New Zealand and human trafficking
Trafficking in human beings and slavery have long been considered non-existent in New Zealand, says Natalia Szablewska, a senior lecturer at the Auckland University School of Technology who is an expert on human trafficking.
As in all countries, it is difficult to collect accurate statistics due to the hidden nature of the crime.
According to the New Zealand Immigration Service, the Matamata case was only bought to the authorities in 2017, and court documents say most victims are too ashamed to talk about their experiences even after returning to Samoa.
Detective inspector Mike Foster said the case, which required help from the Samoan authorities, was one of New Zealand’s most complex immigration and police investigations.
But while we don’t know the true scale, research shows that exploitation is happening.
Most of the 64 migrant workers surveyed in the study were underpaid in at least one of their workplaces, and some wages were only $ 3 ($ 2) per hour, well below the New Zealand minimum wage.
So if there are more cases, why don’t more people choose?
One reason, according to Rebekah Armstrong, director of New Zealand-based business and human rights consultants, is that victims often fear losing their visa status and possibly their way to residency after filing a complaint. In New Zealand, immigration and labor are handled by the same ministry – and Armstrong believes this could lead some victims to report abuse.
What should New Zealand do
As a result of the coronavirus, millions of people around the world are losing their jobs, experts warn that this could make human trafficking more vulnerable, including in New Zealand.
“When they are desperate, (people) will turn to the so-called opportunities where you are asked to do, or the way you are told to do is quite dishonest and does not meet labor standards,” said Szablewska. “Those who have been vulnerable will become even more vulnerable.”
Gary Jones, head of trade policy and strategy at the New Zealand Apple and Pears Industry Group, said 350,000 migrants working in New Zealand could become vulnerable to exploitation if their jobs dry up.
However, Szablewska wants New Zealand to follow in the footsteps of other countries, such as Australia, by introducing the Modern Slavery Act, which requires companies to conduct due diligence in their supply chain. The rules also apply to New Zealand companies operating in Australia with a turnover above a certain threshold.

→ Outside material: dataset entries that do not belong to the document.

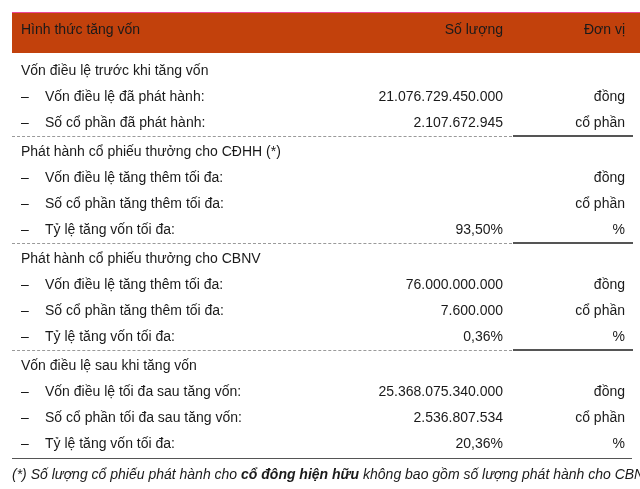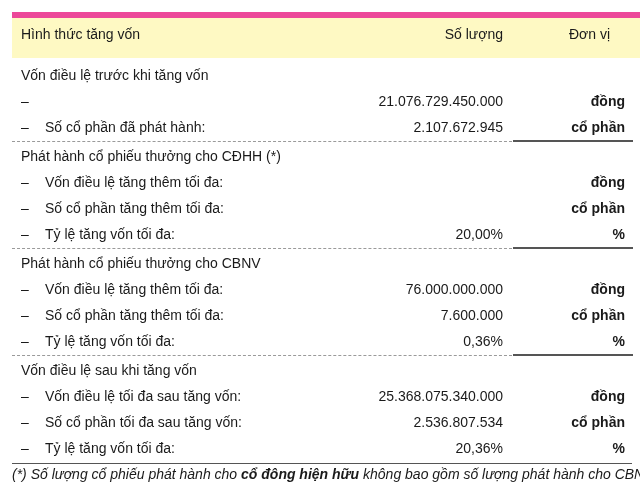"Hình thức tăng vốn" .header { background: #fef9c3 -> #c2410c; border-top: 6px solid #ec4899 -> 1px solid #ec4899 }
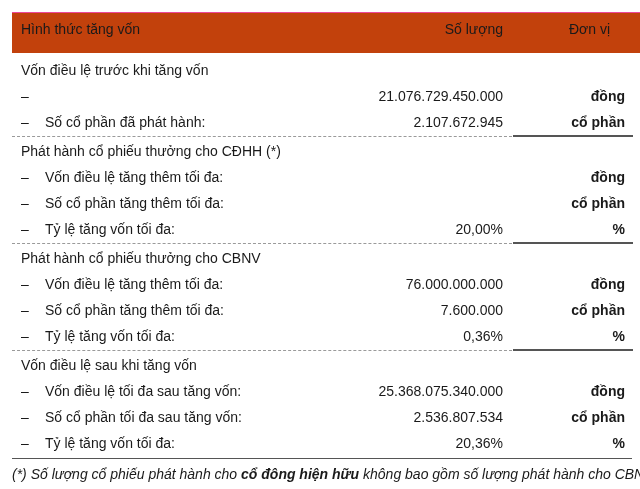"Đơn vị" .header .col-unit { right: 30px -> 15px }
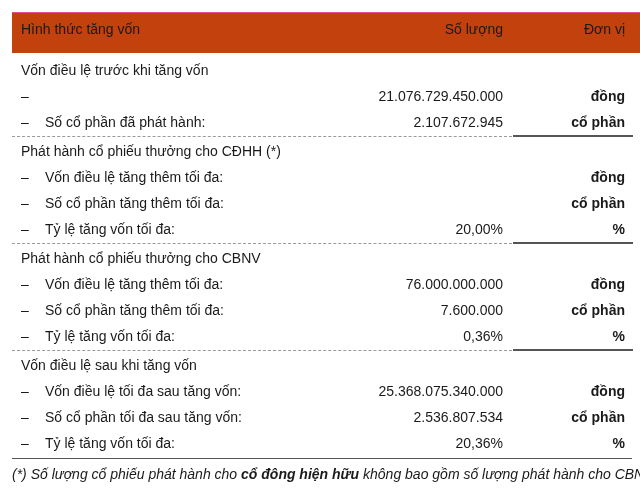"Vốn điều lệ đã phát" span.item-label { html: none -> <span>Vốn điều lệ đã phát hành:</span> }
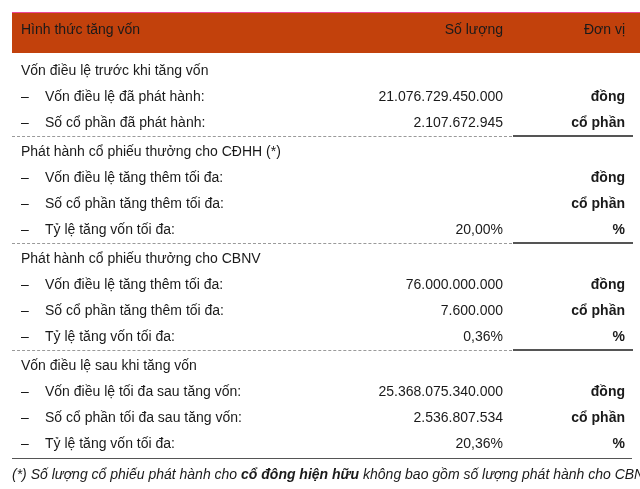"đồng" .item-unit { font-weight: bold -> none }
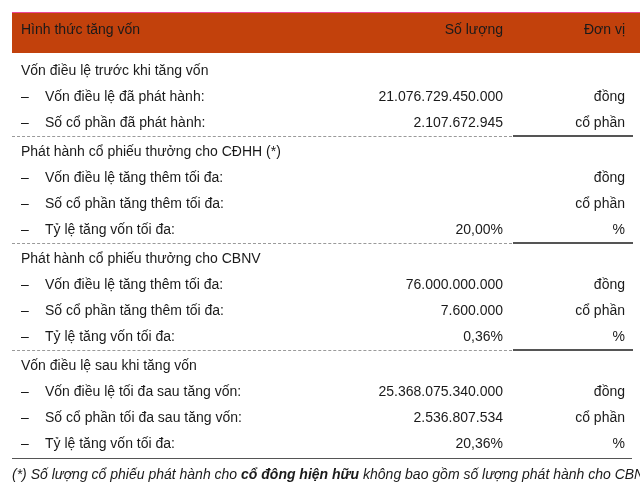"20,00%" span.item-qty { text: 20,00% -> 93,50% }
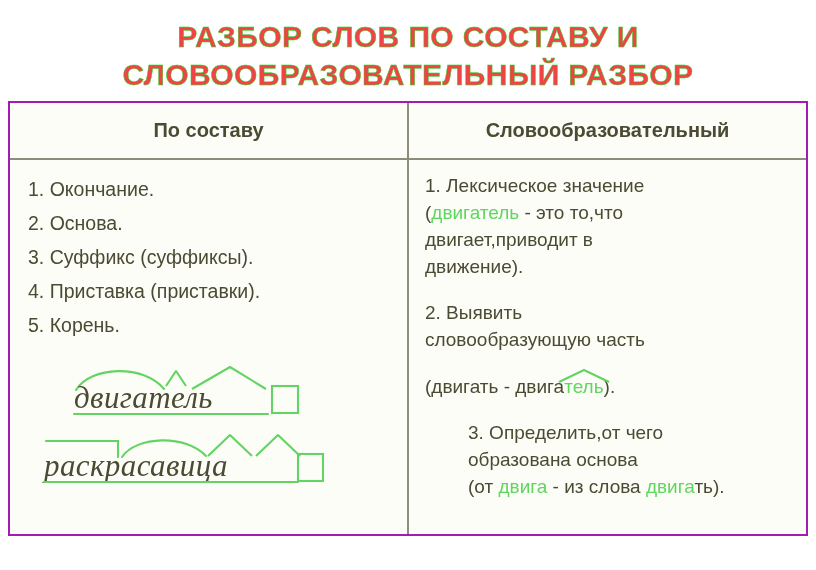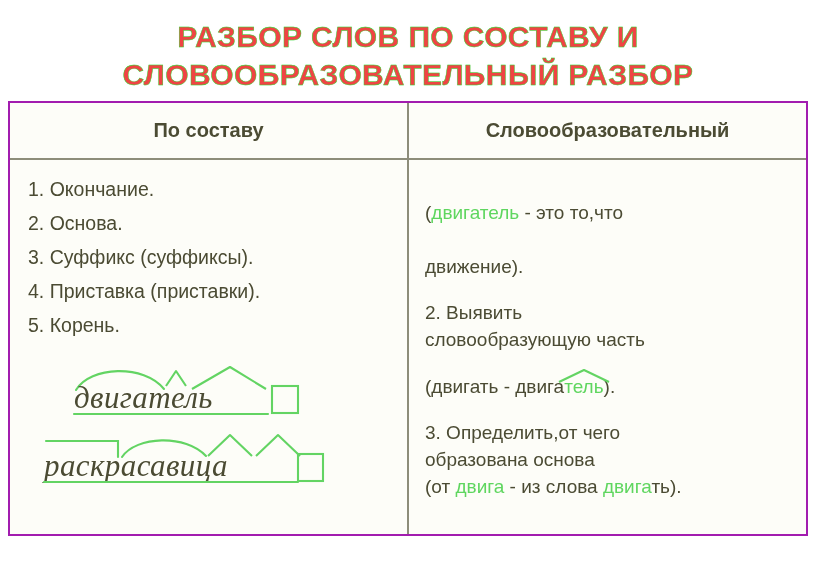"1. Лексическое значение" span { html: none -> <span>1. Лексическое значение</span> }
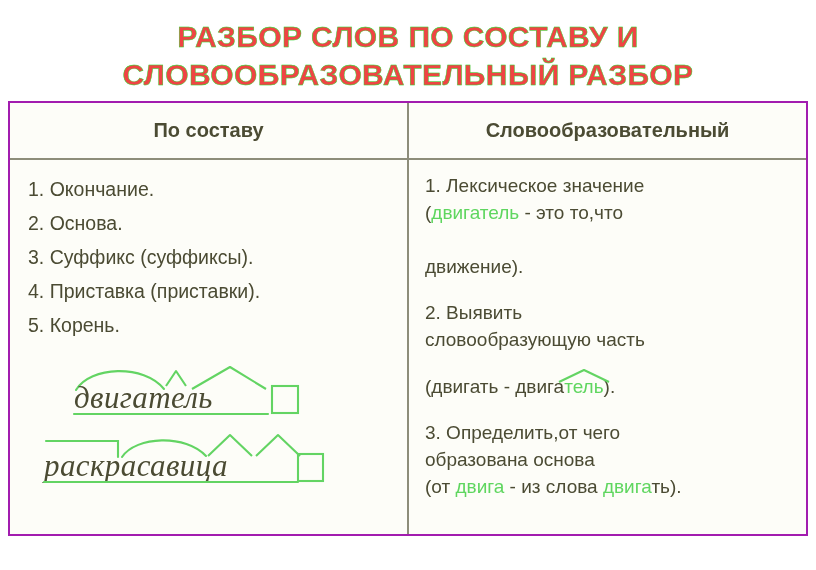"двигает,приводит в" span { html: none -> <span>двигает,приводит в</span> }
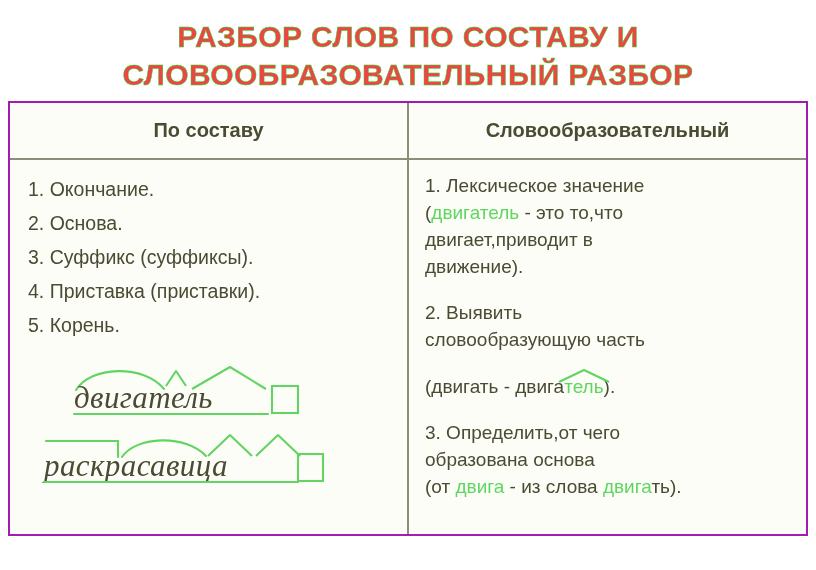"3. Определить,от чего" .para:last-child { margin-left: none -> 43px }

Szablewska believes a modern slavery law would help raise awareness of the problem in New Zealand and possibly encourage more victims to report it.
“I don’t think most companies want to rely on forced labor,” she said.
Jones believes commercial pressure can be more effective than legal changes.
New Zealand apples and pears, for example, have adopted an international system in which companies have to prove that they treat employees well in order to get their products in overseas supermarkets. If they do not meet the criteria, their products will not be stored.
The change, along with other changes such as the visa system introduced more than a decade ago, which gives more protection to Pacific Islanders working in the horticultural industry, makes it harder to insult people like Matamata, Jones said. But it could still happen, he said.
“If you want to hide things, you can really hide them,” he said.